Power Generation Equipment Warranties
Reserves Held by U.S.-based Companies
(in US$ millions, 2003-2022)
Warranty reserves totaled $2.97 billion at the end of 2022. This is not the industry's highest reserve balance; this total actually exceeded $3 billion in 2017 and 2018. However, this is a 16% increase from 2021's industry-wide total reserve balance.
GE increased its warranty reserves by 15%, or $262 million, to a total of $2.15 billion. SolarEdge increased its reserves by 45%, or $120 million, to a total of $385 million. And Generac increased its reserves by 45%, or $44 million, to a total of $138 million.
Enphase has more than doubled its warranty reserve balance since 2020. In 2022, the company increased its reserves by 45%, or $33 million, to a total of $106 million. In 2020, the company held just $46 million in the warranty reserve account. SunPower's reserves shrunk by -12%, or $11 million, to a total of $79 million.

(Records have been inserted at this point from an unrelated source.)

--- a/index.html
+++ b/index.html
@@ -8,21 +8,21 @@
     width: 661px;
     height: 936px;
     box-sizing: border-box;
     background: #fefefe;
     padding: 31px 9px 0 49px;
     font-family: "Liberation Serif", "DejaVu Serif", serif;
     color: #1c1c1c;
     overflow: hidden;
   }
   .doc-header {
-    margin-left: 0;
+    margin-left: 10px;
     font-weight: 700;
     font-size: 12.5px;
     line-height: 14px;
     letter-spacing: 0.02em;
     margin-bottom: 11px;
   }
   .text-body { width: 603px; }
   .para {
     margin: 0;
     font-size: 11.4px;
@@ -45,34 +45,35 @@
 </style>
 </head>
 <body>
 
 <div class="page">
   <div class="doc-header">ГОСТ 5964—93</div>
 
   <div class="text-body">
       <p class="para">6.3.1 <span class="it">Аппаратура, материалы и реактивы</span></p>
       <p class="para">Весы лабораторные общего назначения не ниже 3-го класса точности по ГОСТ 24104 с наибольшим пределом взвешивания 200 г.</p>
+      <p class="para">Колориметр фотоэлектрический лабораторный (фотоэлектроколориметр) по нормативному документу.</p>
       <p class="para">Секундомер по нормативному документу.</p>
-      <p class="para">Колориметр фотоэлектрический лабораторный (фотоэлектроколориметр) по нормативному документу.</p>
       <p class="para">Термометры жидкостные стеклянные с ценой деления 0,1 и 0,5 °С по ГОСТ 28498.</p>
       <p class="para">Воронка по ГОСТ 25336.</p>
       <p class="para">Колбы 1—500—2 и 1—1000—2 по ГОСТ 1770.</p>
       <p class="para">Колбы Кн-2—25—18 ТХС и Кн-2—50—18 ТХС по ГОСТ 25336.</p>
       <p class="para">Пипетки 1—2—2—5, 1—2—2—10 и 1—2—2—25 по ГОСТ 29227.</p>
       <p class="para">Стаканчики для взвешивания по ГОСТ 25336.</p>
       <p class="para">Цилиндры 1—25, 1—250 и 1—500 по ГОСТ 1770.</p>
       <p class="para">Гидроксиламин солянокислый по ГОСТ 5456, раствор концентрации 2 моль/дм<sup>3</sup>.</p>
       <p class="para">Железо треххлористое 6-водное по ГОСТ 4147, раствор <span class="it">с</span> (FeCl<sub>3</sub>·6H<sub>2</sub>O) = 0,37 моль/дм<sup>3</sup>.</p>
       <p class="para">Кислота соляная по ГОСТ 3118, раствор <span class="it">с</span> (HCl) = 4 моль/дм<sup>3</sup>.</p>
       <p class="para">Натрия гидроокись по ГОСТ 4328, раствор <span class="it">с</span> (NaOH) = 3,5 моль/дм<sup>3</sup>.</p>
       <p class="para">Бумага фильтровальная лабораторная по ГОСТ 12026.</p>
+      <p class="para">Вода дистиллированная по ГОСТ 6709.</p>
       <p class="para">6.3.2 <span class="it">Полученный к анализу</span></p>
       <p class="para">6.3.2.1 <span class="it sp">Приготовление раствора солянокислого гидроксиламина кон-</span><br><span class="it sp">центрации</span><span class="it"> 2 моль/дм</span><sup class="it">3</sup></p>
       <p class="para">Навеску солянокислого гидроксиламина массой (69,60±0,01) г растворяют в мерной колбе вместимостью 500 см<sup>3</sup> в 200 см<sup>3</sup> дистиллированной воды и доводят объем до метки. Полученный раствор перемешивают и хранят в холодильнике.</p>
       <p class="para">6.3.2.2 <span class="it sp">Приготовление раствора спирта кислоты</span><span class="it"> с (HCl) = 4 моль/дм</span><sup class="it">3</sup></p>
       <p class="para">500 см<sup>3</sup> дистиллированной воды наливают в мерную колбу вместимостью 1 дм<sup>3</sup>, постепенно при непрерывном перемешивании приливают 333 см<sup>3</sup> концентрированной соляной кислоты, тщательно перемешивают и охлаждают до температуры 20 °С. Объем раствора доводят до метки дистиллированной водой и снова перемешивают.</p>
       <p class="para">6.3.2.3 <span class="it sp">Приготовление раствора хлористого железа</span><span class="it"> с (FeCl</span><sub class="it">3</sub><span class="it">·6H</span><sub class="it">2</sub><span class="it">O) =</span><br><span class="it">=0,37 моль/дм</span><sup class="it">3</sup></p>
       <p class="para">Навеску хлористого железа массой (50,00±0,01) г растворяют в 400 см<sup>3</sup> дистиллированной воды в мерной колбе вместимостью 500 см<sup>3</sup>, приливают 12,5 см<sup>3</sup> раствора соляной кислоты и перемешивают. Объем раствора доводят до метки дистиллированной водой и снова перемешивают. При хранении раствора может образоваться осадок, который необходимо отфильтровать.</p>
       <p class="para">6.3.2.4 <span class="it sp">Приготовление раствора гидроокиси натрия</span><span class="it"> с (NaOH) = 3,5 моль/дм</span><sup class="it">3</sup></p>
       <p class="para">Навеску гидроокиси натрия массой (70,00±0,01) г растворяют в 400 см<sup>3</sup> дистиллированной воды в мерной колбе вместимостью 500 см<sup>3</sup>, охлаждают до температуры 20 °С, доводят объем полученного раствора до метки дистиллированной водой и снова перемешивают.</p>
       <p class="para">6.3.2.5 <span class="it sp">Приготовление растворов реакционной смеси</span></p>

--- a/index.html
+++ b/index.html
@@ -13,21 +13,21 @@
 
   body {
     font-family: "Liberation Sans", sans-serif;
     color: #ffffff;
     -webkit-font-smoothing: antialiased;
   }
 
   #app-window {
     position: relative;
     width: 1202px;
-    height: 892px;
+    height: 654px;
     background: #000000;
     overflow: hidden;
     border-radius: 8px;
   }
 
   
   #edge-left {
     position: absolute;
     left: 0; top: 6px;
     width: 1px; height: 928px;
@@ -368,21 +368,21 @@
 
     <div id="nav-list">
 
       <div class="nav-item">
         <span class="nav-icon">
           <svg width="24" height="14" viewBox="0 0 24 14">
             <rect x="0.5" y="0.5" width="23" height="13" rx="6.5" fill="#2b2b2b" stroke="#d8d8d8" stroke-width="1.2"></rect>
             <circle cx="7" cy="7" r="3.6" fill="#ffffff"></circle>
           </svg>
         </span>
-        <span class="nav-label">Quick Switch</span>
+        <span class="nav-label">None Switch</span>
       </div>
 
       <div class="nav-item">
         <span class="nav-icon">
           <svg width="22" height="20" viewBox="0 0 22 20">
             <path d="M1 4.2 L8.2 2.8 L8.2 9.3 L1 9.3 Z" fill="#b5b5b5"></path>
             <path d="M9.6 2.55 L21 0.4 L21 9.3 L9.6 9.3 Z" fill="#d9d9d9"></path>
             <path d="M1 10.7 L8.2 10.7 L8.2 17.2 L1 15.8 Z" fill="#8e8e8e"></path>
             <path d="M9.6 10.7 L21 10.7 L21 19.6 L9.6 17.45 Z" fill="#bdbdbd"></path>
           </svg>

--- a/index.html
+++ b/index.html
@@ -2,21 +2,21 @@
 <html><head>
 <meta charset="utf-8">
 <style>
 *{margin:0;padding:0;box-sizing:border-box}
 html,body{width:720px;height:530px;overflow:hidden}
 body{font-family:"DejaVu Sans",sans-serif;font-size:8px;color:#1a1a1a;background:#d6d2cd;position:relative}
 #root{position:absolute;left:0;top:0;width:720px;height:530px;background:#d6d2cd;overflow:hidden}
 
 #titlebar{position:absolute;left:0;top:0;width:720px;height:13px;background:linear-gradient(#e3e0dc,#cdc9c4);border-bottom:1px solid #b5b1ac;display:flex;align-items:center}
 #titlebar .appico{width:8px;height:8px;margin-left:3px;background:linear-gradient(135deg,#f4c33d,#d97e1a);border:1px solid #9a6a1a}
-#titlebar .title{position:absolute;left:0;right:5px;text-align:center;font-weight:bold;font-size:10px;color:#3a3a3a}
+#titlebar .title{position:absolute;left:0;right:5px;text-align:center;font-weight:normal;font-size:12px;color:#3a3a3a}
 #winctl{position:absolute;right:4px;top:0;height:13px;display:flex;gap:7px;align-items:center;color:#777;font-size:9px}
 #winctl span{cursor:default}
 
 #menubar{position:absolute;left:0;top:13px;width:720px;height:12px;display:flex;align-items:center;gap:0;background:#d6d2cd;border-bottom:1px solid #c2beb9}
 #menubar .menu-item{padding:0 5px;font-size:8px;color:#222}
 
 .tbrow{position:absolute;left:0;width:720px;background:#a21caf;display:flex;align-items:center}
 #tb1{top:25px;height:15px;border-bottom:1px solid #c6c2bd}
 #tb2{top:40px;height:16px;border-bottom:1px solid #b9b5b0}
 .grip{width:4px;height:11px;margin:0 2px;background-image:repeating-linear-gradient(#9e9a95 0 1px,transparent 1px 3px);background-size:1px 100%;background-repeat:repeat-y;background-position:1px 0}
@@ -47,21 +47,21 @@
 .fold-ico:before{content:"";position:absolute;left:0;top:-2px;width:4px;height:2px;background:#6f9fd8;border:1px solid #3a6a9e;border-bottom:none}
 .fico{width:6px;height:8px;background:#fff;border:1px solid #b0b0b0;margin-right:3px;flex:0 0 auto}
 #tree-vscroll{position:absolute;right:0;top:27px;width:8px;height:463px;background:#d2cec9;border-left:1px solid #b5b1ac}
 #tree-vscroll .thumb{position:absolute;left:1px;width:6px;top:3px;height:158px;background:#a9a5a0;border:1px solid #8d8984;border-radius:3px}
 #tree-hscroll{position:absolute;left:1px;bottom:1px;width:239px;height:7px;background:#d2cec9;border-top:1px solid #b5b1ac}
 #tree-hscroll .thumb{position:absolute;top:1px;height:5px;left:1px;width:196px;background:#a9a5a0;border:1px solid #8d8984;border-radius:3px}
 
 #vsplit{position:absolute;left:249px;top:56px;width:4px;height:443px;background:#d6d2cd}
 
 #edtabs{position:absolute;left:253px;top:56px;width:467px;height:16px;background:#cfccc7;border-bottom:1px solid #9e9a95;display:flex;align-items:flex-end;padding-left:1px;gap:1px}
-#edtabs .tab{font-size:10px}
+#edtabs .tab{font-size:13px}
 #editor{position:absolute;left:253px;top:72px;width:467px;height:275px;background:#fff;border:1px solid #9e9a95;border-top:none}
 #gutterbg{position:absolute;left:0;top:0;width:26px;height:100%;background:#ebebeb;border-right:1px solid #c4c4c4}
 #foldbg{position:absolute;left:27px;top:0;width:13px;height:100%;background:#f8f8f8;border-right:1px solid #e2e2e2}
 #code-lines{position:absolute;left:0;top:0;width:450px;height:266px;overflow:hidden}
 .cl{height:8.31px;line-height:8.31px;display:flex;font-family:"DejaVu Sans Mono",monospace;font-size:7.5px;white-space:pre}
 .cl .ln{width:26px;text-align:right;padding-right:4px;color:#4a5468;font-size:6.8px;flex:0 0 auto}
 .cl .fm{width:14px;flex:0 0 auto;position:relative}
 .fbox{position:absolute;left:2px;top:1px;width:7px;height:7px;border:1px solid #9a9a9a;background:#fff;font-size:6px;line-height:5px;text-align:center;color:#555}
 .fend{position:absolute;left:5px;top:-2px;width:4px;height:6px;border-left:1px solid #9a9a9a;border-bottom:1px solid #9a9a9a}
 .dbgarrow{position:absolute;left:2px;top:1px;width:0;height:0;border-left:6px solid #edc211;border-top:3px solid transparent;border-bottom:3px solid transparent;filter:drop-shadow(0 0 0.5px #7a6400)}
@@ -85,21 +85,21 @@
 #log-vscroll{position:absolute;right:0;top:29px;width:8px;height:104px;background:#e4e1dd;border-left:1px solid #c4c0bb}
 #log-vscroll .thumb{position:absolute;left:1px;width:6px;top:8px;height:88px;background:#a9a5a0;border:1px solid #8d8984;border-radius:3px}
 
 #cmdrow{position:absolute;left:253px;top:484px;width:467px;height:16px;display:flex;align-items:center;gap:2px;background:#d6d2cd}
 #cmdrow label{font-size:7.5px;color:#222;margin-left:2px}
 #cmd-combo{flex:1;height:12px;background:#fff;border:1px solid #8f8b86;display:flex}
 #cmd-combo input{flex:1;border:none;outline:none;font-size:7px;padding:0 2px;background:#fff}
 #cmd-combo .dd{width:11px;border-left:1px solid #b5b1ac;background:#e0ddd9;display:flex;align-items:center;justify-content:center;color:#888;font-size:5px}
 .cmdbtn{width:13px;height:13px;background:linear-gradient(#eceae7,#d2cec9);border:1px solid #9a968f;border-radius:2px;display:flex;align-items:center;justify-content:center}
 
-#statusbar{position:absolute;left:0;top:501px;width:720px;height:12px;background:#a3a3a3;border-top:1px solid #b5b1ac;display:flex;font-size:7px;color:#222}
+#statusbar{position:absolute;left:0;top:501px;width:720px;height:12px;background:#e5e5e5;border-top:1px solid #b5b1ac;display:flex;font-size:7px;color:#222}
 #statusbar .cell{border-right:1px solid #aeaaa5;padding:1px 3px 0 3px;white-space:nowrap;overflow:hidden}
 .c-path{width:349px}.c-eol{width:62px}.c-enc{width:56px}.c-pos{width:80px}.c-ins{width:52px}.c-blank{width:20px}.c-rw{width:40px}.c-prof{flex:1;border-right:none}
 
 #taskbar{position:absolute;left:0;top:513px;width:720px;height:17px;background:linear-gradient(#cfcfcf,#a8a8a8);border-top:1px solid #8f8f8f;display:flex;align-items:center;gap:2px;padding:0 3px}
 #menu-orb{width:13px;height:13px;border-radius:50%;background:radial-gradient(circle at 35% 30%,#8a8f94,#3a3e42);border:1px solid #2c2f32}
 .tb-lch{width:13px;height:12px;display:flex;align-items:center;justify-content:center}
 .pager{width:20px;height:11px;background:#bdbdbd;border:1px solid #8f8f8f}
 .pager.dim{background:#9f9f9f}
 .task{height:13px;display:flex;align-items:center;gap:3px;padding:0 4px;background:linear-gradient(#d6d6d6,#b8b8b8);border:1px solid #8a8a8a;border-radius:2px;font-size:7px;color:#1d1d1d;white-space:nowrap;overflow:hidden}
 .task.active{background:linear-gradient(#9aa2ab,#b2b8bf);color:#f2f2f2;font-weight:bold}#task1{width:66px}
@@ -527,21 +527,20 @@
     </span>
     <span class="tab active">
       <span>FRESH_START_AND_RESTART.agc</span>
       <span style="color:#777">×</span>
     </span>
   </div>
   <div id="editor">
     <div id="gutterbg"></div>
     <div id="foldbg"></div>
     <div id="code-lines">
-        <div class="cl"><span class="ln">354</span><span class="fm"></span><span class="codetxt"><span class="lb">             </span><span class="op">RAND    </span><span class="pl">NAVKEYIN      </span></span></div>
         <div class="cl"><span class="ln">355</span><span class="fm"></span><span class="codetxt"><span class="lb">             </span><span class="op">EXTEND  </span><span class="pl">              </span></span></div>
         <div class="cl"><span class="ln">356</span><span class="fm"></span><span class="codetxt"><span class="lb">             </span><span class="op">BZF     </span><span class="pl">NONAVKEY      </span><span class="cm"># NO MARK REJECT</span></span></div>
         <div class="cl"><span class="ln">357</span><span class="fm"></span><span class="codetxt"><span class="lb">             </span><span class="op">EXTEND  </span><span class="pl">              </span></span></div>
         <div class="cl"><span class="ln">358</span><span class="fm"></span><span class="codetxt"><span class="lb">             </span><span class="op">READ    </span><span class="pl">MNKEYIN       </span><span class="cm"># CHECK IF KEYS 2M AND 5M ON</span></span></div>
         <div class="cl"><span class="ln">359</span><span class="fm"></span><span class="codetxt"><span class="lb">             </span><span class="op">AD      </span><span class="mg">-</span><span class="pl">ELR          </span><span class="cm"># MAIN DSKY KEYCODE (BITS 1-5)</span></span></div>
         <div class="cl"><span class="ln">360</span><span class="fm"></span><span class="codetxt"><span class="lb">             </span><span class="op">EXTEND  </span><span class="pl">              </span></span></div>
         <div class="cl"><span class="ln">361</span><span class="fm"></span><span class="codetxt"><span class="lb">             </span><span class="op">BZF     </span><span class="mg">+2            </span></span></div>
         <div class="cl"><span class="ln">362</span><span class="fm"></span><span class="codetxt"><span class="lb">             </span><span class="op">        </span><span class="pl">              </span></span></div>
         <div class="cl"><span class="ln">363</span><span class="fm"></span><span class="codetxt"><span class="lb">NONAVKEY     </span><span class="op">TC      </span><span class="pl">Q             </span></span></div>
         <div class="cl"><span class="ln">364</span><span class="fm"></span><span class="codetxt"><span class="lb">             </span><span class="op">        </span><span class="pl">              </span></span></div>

First Solar's reserves have shrunk significantly over the past few years. The company's warranty reserve fund balance peaked at $252 million in 2016; in 2022, the company held just $34 million in that fund. Reserves were reduced by -35%, or $19 million, from 2021 to 2022. From 2018 to 2019, the company almost halved its reserve balance, from $221 million in 2018 to $130 million in 2019.